Also 3-bit 13B GPTQ will perform better than 7B at FP16.

Disclaimer - these were observed on a small subset of WikiText and Penn TreeBank (following GPTQ).

Ayushk4 · 2023-03-14T01:18:21Z

Also, the above has results on both Q4_0 and Q4_1.
GPTQ can be implemented for Q4_0 by hardcoding zero-offset at https://github.com/qwopqwop200/GPTQ-for-LLaMa/blob/9bbfdeda2c80c20d8bc1babf4d4368df574afe30/quant.py#L6

qwopqwop200 · 2023-03-14T01:37:25Z

I have no understanding of GPTQ quantization algorithms.
However, for GPTQ quantization, refer to the following:
GPTQ
Quantizer
llama_sequential
For model inference, you can refer to:
vecquant4matmul_cuda and VecQuant4MatMulKernel
QuantLinear
For inference code, it has been implemented to replace Linear layer with QuantLinear.

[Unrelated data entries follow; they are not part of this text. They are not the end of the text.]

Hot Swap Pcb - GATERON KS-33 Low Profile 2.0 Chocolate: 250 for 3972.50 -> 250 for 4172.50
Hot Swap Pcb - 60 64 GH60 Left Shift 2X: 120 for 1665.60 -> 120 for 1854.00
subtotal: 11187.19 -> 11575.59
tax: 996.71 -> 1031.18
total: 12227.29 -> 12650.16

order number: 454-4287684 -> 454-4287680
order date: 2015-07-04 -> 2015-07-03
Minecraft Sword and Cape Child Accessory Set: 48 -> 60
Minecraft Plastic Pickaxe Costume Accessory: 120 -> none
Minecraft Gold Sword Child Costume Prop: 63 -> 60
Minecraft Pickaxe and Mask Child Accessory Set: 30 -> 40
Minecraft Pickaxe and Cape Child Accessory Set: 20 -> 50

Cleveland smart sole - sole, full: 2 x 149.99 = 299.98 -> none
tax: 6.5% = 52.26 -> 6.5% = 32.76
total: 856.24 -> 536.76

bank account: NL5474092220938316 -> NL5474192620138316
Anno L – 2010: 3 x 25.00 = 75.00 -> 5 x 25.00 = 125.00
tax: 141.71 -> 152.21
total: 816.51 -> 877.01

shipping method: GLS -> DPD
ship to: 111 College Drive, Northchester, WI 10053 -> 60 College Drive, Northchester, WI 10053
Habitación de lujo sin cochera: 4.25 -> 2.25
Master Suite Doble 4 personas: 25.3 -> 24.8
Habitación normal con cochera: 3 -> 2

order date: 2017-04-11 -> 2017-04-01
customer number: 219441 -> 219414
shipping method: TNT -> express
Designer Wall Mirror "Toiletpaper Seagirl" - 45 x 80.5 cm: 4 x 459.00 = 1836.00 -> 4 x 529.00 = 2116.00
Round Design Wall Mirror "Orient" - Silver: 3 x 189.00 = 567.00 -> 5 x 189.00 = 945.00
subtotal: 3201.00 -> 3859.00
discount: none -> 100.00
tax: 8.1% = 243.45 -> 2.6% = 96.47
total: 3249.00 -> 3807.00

qwopqwop200 · 2023-03-14T01:49:28Z

According to this paper, 3 or 2 bit quantization is not a very good idea.
Also, unlike GPTQ, RTN can perform poorly on LLM.

Ayushk4 · 2023-03-14T01:58:48Z

That does not consider groupping/binning of less than 64 and data-dependent quantization with weight reconstruction - which is already being used now (with QK=32 --- bin of size 32)
https://arxiv.org/pdf/2206.09557.pdf, https://arxiv.org/pdf/2210.17323.pdf and GPTQ (table 4 - last row, table 6 in GPTQ) all show otherwise - promise of lower than 4-bit quantization when using groupping/binning.

Ayushk4 · 2023-03-14T02:00:46Z

RTN is the one currently being used and it is the go-to baseline (not the best and decent for int4). But empirically, when zeroOffset is fixed, then GPTQ does worse than RTN when done on 7B LLaMa.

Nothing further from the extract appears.